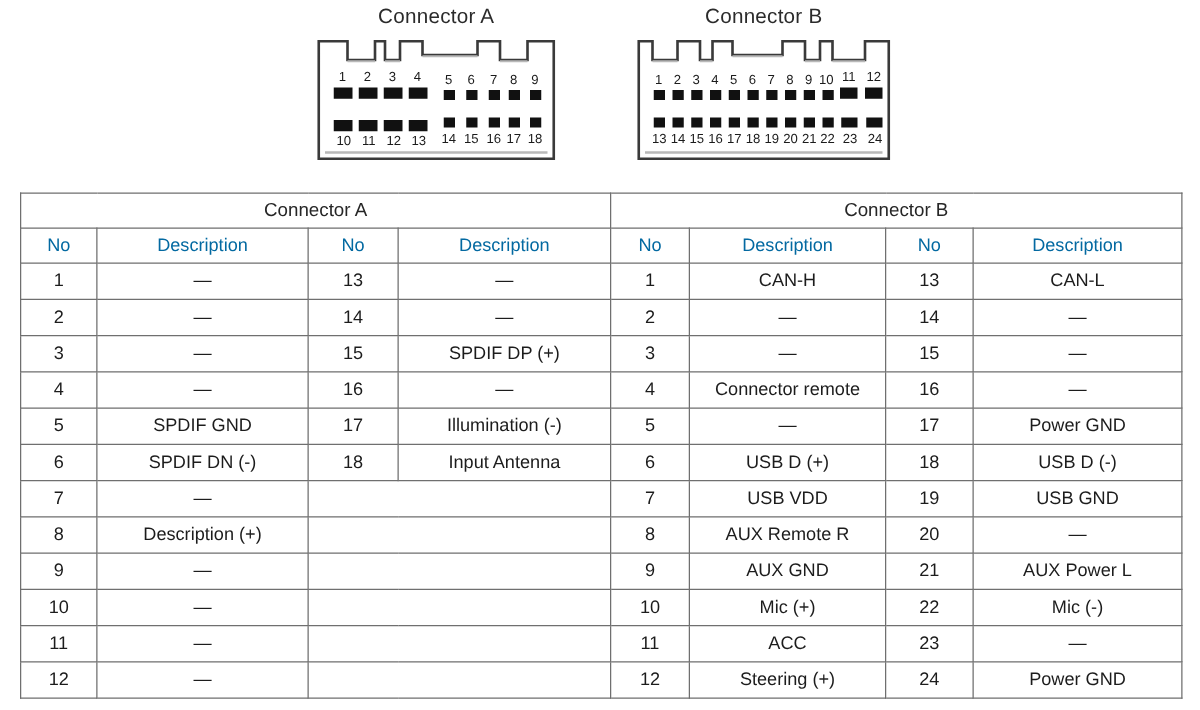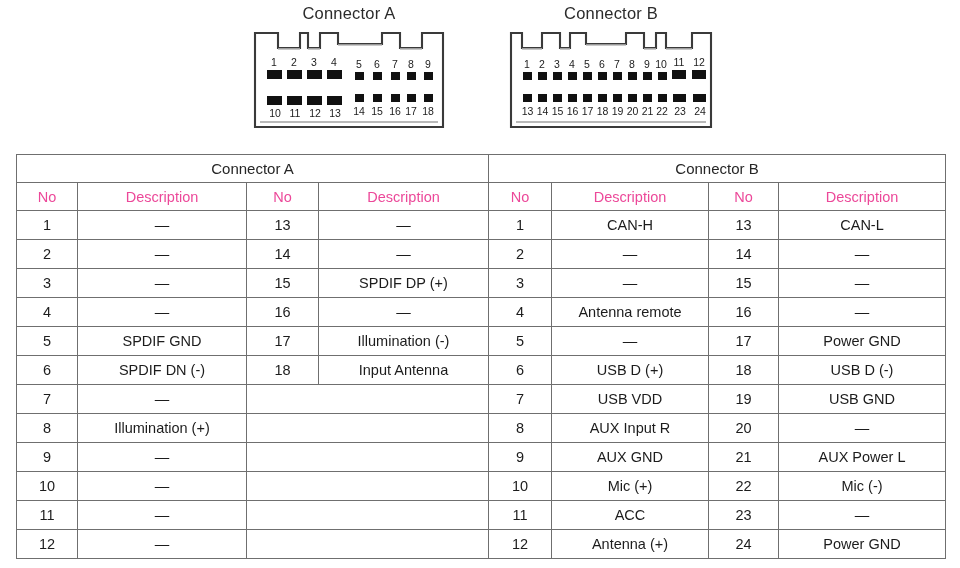--- a/index.html
+++ b/index.html
@@ -100,7 +100,7 @@
   table.pinout th.colhead {
     font-size: 14.5px;
     height: 27px;
-    color: #ec4899;
+    color: #0369a1;
   }
   td.blank {
     border-left: 1px solid #6f6f6f;

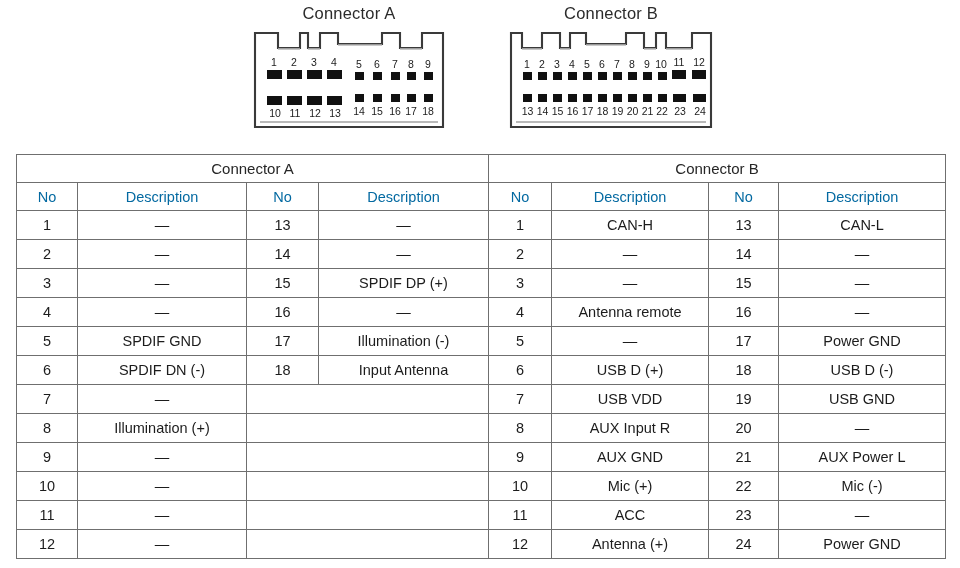--- a/index.html
+++ b/index.html
@@ -315,7 +315,7 @@
         <td>16</td>
         <td>—</td>
         <td>4</td>
-        <td>Antenna remote</td>
+        <td>Connector remote</td>
         <td>16</td>
         <td>—</td>
       </tr>

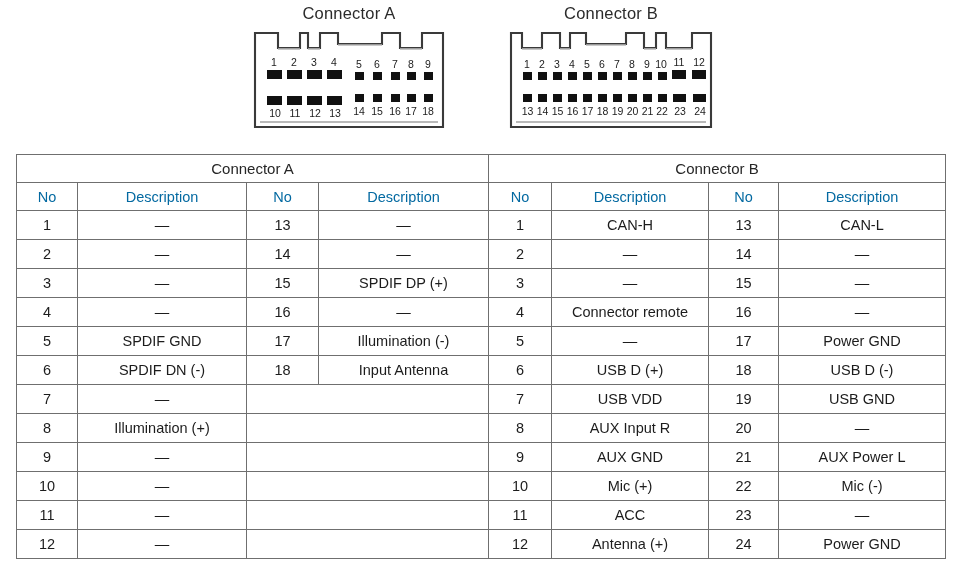--- a/index.html
+++ b/index.html
@@ -350,7 +350,7 @@
       </tr>
       <tr>
         <td>8</td>
-        <td>Illumination (+)</td>
+        <td>Description (+)</td>
         <td class="blank" colspan="2"></td>
         <td>8</td>
         <td>AUX Input R</td>

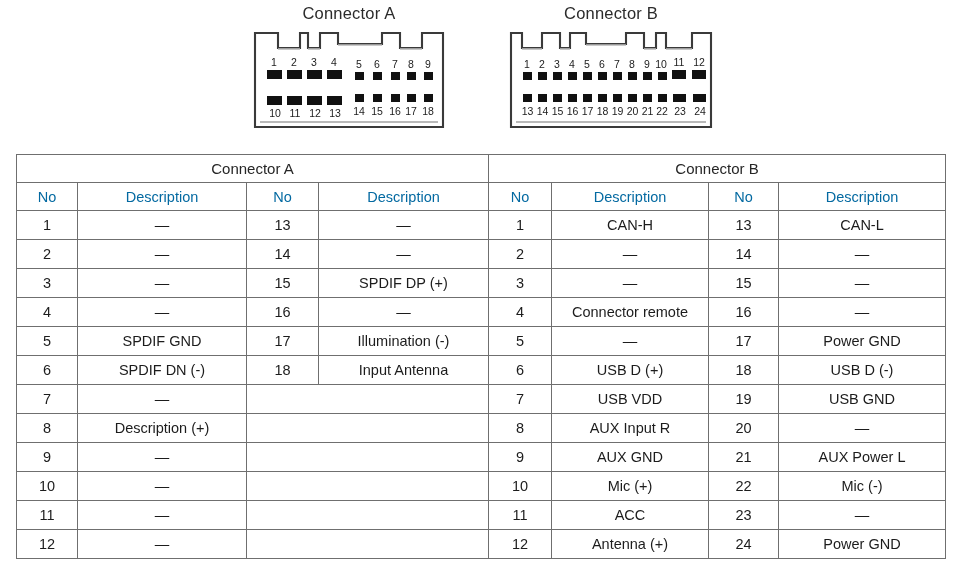--- a/index.html
+++ b/index.html
@@ -353,7 +353,7 @@
         <td>Description (+)</td>
         <td class="blank" colspan="2"></td>
         <td>8</td>
-        <td>AUX Input R</td>
+        <td>AUX Remote R</td>
         <td>20</td>
         <td>—</td>
       </tr>

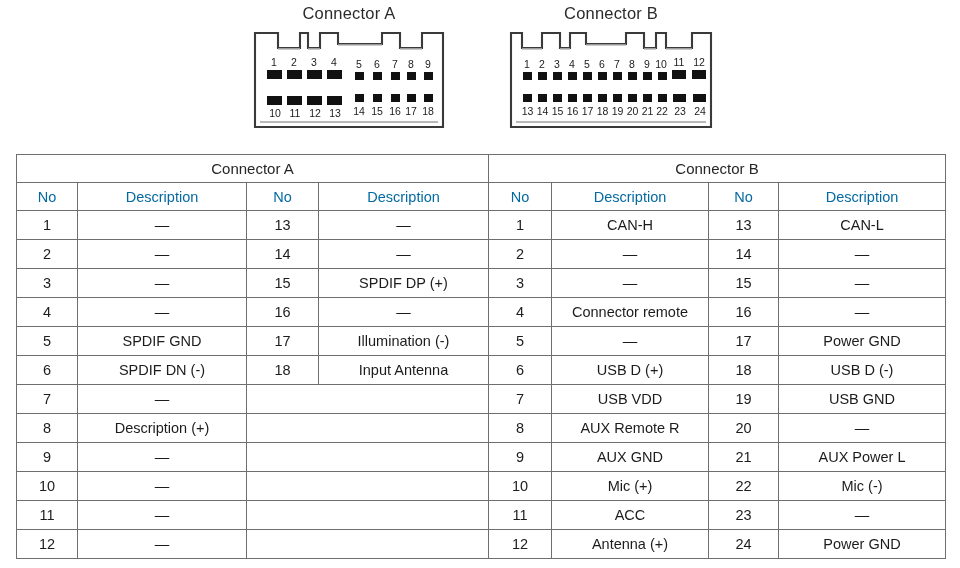--- a/index.html
+++ b/index.html
@@ -389,7 +389,7 @@
         <td>—</td>
         <td class="blank lastblank" colspan="2"></td>
         <td>12</td>
-        <td>Antenna (+)</td>
+        <td>Steering (+)</td>
         <td>24</td>
         <td>Power GND</td>
       </tr>

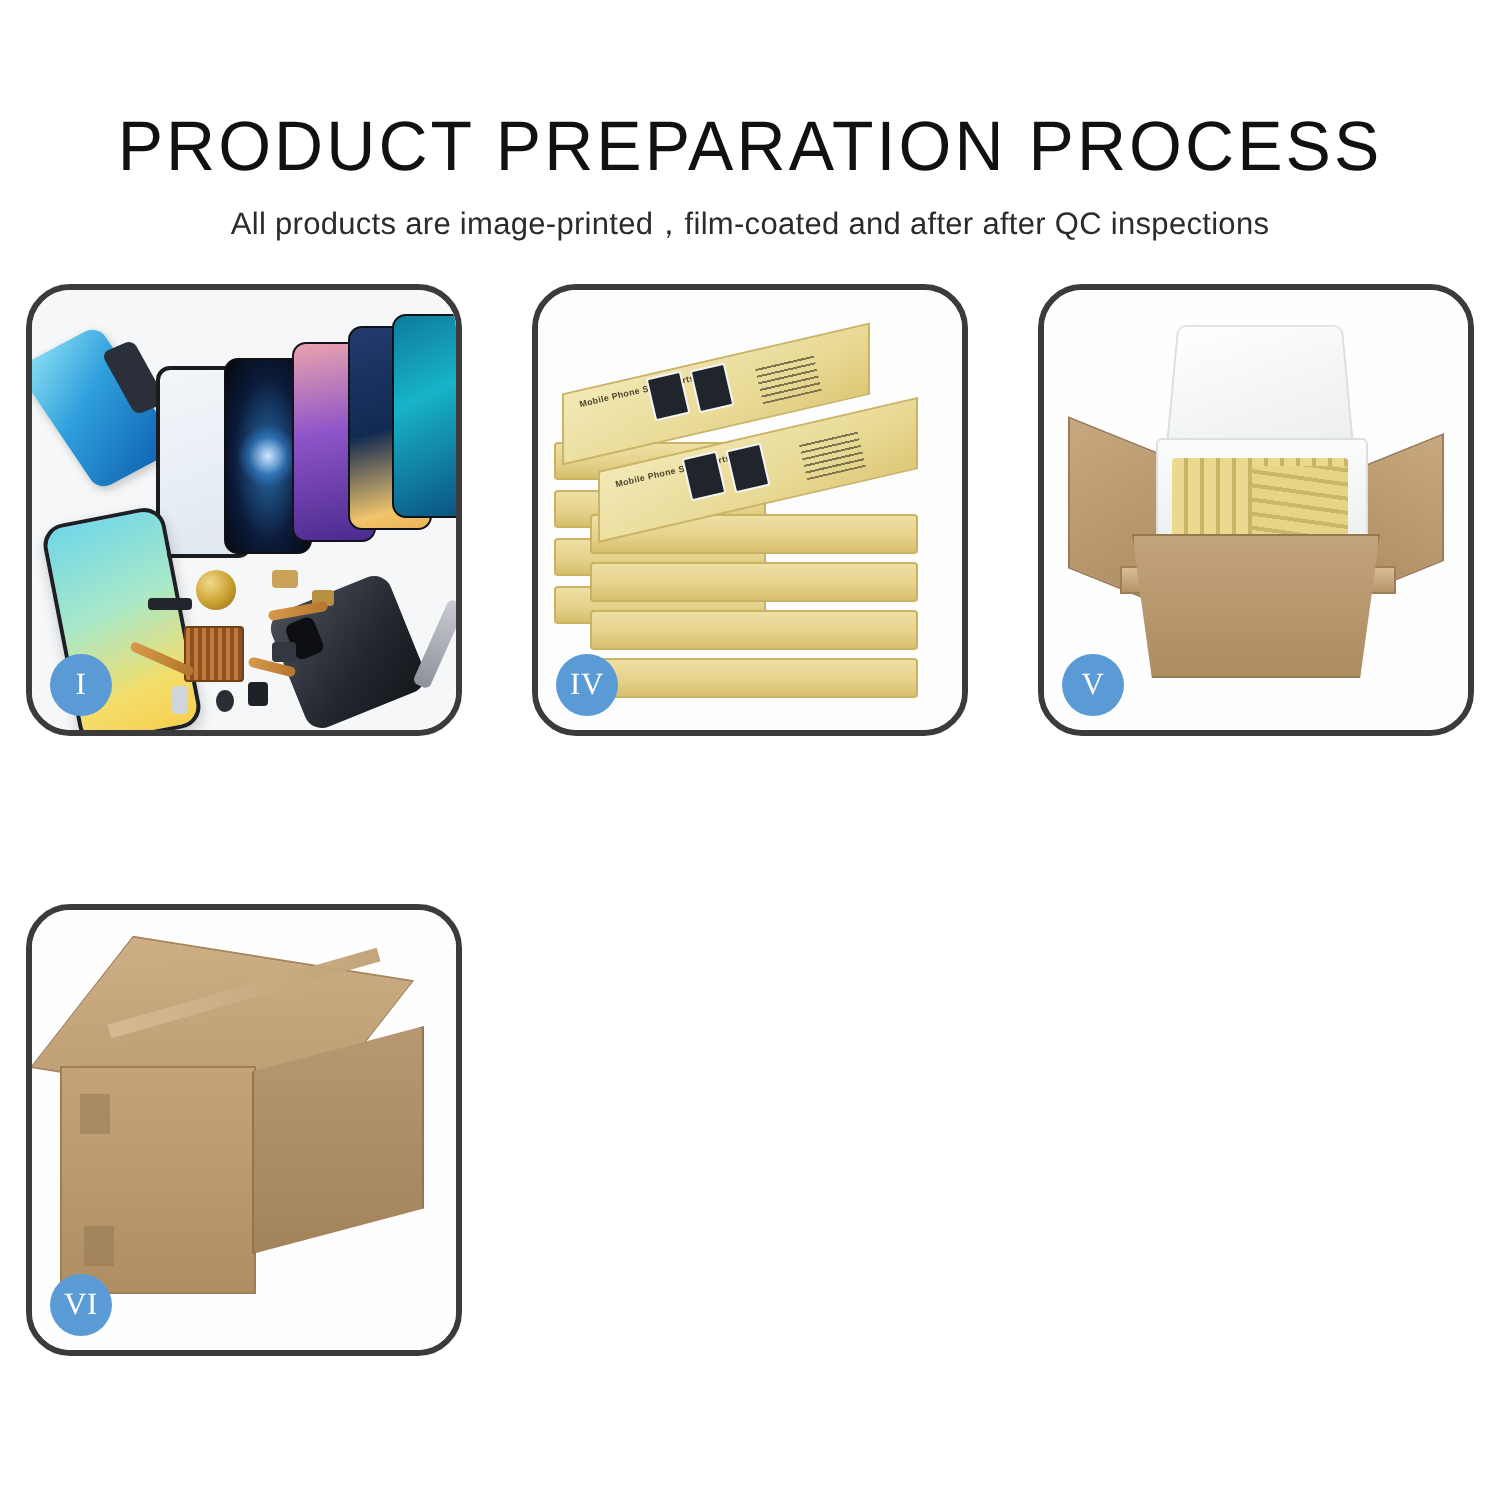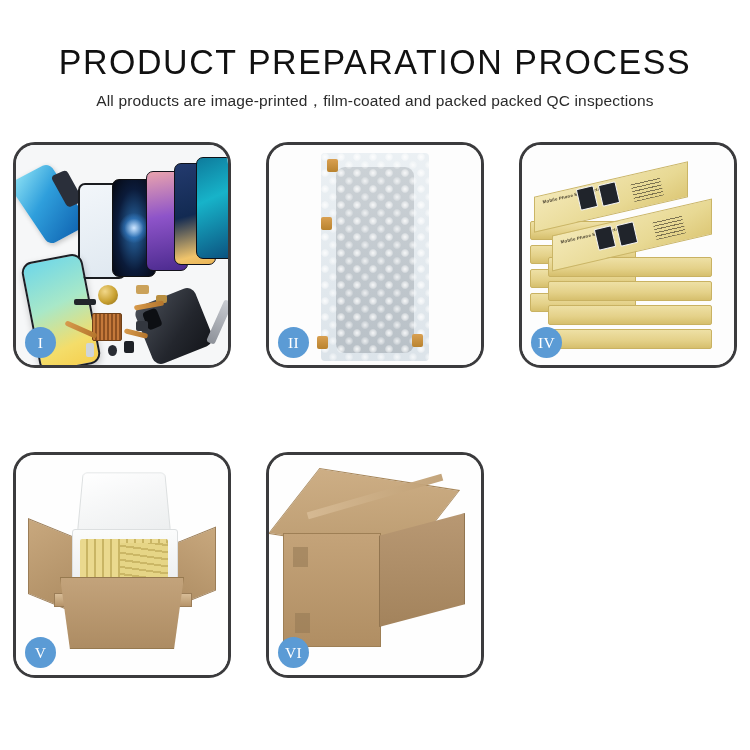--- a/index.html
+++ b/index.html
@@ -18,7 +18,7 @@
   
   .header {
     position: absolute;
-    top: 4px;
+    top: 16px;
     left: 0;
     width: 750px;
     height: 130px;

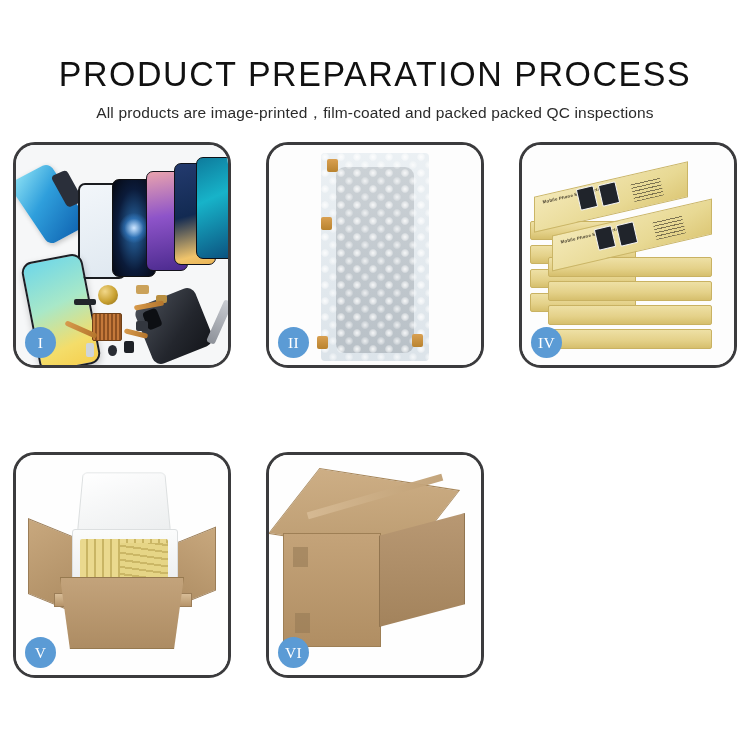--- a/index.html
+++ b/index.html
@@ -387,7 +387,7 @@
 
 <div class="header">
   <h1 class="page-title">PRODUCT PREPARATION PROCESS</h1>
-  <p class="page-subtitle">All products are image-printed，film-coated and packed packed QC inspections</p>
+  <p class="page-subtitle">All products are image-printed，film-coated and after after QC inspections</p>
 </div>
 
 <div class="process-grid">

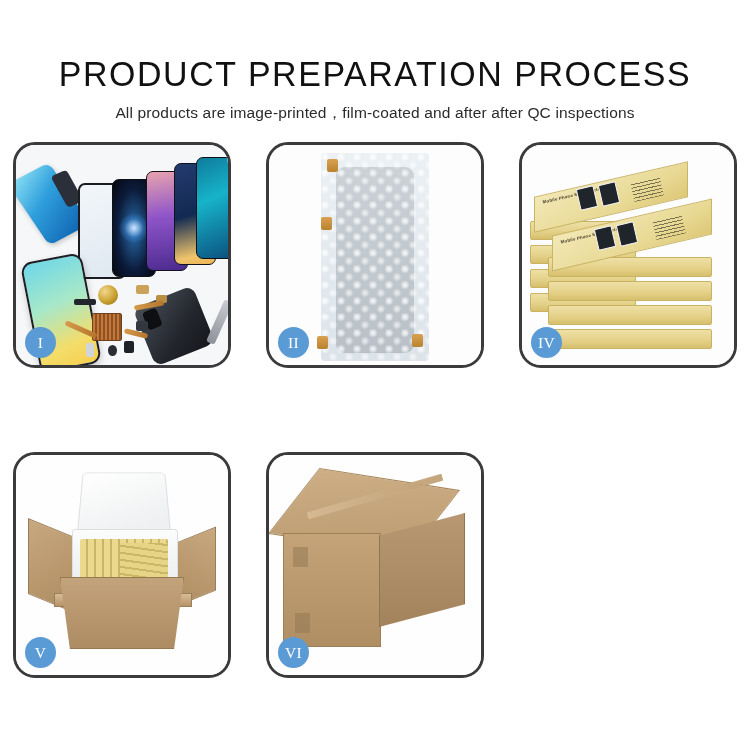--- a/index.html
+++ b/index.html
@@ -419,20 +419,6 @@
     <div class="step-badge">I</div>
   </div>
 
-  <div class="panel">
-    <div class="panel-figure scene-bubble">
-      <div class="inner-screen"></div>
-      <div class="cable-strip"></div>
-      <div class="wrap-sheet">
-        <div class="bubbles"></div>
-      </div>
-      <div class="tape" style="left:58px;top:14px;"></div>
-      <div class="tape" style="left:52px;top:72px;"></div>
-      <div class="tape" style="left:48px;bottom:16px;"></div>
-      <div class="tape" style="right:58px;bottom:18px;"></div>
-    </div>
-    <div class="step-badge">II</div>
-  </div>
 
 
   <div class="panel">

=-=-=-=-=

Each line of the data that holds "film" should be reported.

-  <p class="page-subtitle">All products are image-printed，film-coated and packed packed QC inspections</p>
+  <p class="page-subtitle">All products are image-printed，film-coated and after after QC inspections</p>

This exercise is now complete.